By Rabbi Rachel Esserman
I’ve been watching videos of “Saturday Night Live Weekend Update” hosts Michael Che and Colin Jost on my Facebook feed. The videos began to pop up after I read about Che and Jost exchanging jokes while a real-life rabbi sat at their desk, shaking her head at their so-called news reports. Che, who is black, and Jost, who is white, gave each other deliberately offensive jokes to read. While the content of the jokes could be vulgar, they were also hysterical. (Jost, after reading racist jokes written by Che, has been known to comment, “You are going to get me killed!” However, Che has told jokes that are just as bad.) I find myself laughing at the two and watching more and more of their videos. Both hosts of the weekend update are asking us to question how we look at race relations and it works because it makes me think while I’m laughing.
However, not all satire works. For example, the Jewish Telegraphic Agency published an article about a column that recently appeared in the Belgian magazine Humo. According to the report. Herman Brusselmans, a Belgian author, “is being sued by the European Jewish Association after he wrote that Israel’s bombing of Gaza made him want to ‘ram a sharp knife through the throat of every Jew’ he meets.” Brusselmans claims he is not calling for the murder of Jews, just noting how angry those living in Gaza must be. His editors call his work satire and say it is not to be taken seriously.

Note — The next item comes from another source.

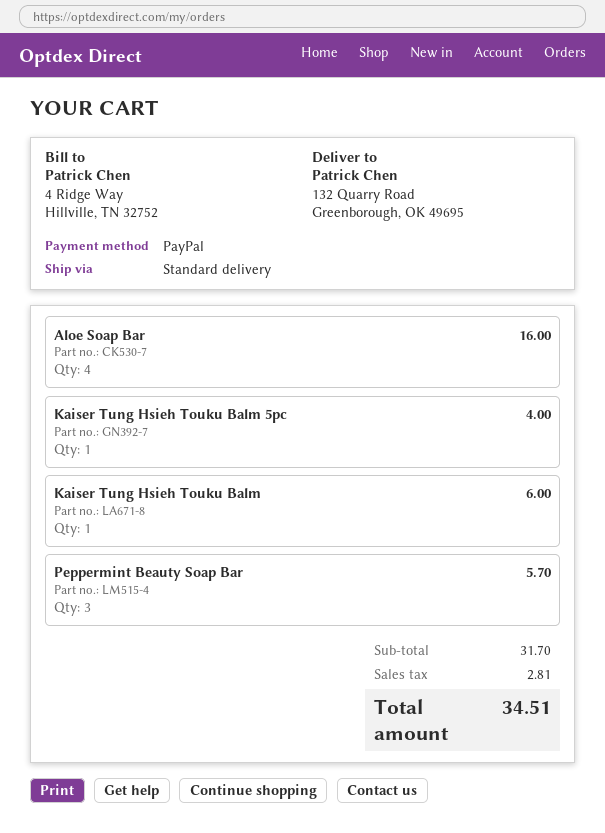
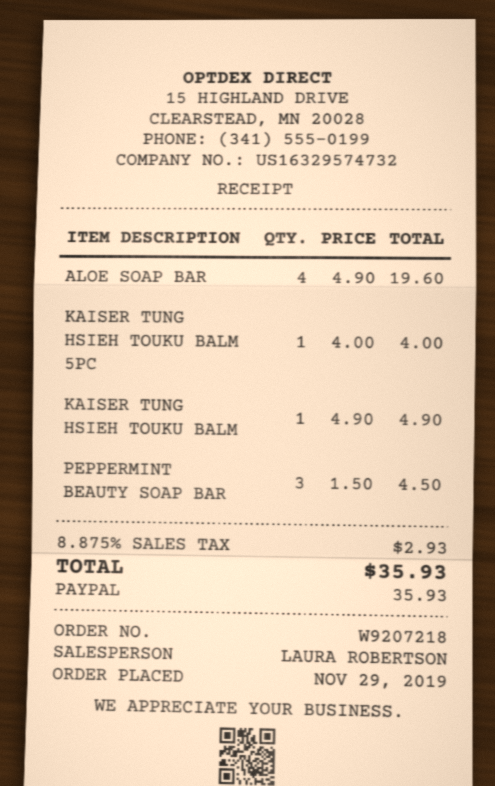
Aloe Soap Bar: 4 for 16.00 -> 4 for 19.60
Kaiser Tung Hsieh Touku Balm: 1 for 6.00 -> 1 for 4.90
Peppermint Beauty Soap Bar: 3 for 5.70 -> 3 for 4.50
tax: 2.81 -> 2.93
total: 34.51 -> 35.93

I’m generally fine with satire, but there is something about this one that bothers me. While I understand that his intentions were probably not meant to be antisemitic, I’m not sure Brusselmans would have written a column using any other religious or racial category in that way. He wrote, “Jew,” not Israeli, not Israeli army soldier, not leaders of Israel, but “Jew.” That general word includes those who are calling for a cease-fire in Gaza, who cry with despair at what’s happening in Gaza, who have protested Prime Minister Benjamin Netanyahu’s policies in Gaza and the West Bank for decades... as if every Jew in every part of the world is exactly the same and directly responsible for what is occurring.
The reaction of Jewish authorities and institutions is understandable. There has been an upsurge in antisemitic attacks across the world. The fear that someone will take his words seriously is not to be taken lightly: some might see it as a call to action, even though he doesn’t mean it to be. History has shown us the need to err on the side of caution when it comes to potential attacks on our brethren across the world.
I don’t think a column about anger that includes the desire to kill Jews is funny because those deaths include me and you and our families and our friends. Brusselmans certainly has the right to publish his column, but I hope that next time he will pause before painting every Jew with the same brush. He could have gotten the same point across without resorting to suggesting violence. I may be over sensitive, but even when I dislike something done by a member of a group, I don’t want to ever – even in fun – suggest that I want to kill any or every member of that group. In the dangerous world in which we live right now, it’s just not funny.